▼

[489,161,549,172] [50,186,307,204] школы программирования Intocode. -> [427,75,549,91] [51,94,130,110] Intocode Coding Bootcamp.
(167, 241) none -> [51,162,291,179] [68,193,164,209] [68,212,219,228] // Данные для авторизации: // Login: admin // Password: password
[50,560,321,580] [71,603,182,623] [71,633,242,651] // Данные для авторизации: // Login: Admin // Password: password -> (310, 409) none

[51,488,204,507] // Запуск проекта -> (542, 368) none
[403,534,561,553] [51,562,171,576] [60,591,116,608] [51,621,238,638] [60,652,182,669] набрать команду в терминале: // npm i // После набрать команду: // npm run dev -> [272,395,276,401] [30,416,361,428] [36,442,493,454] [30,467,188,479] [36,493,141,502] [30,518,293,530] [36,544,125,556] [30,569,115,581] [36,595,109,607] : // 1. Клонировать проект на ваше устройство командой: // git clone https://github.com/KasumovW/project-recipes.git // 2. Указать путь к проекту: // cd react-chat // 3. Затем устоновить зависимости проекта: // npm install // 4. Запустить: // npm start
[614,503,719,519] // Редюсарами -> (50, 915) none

▲

Which lines run from the one holding "(167, 241) none" through the one holding "[51,488,204,507] // Запуск" in the records above? Repeat them exactly, both included, and nothing more.

(167, 241) none -> [51,162,291,179] [68,193,164,209] [68,212,219,228] // Данные для авторизации: // Login: admin // Password: password
[50,560,321,580] [71,603,182,623] [71,633,242,651] // Данные для авторизации: // Login: Admin // Password: password -> (310, 409) none

[51,488,204,507] // Запуск проекта -> (542, 368) none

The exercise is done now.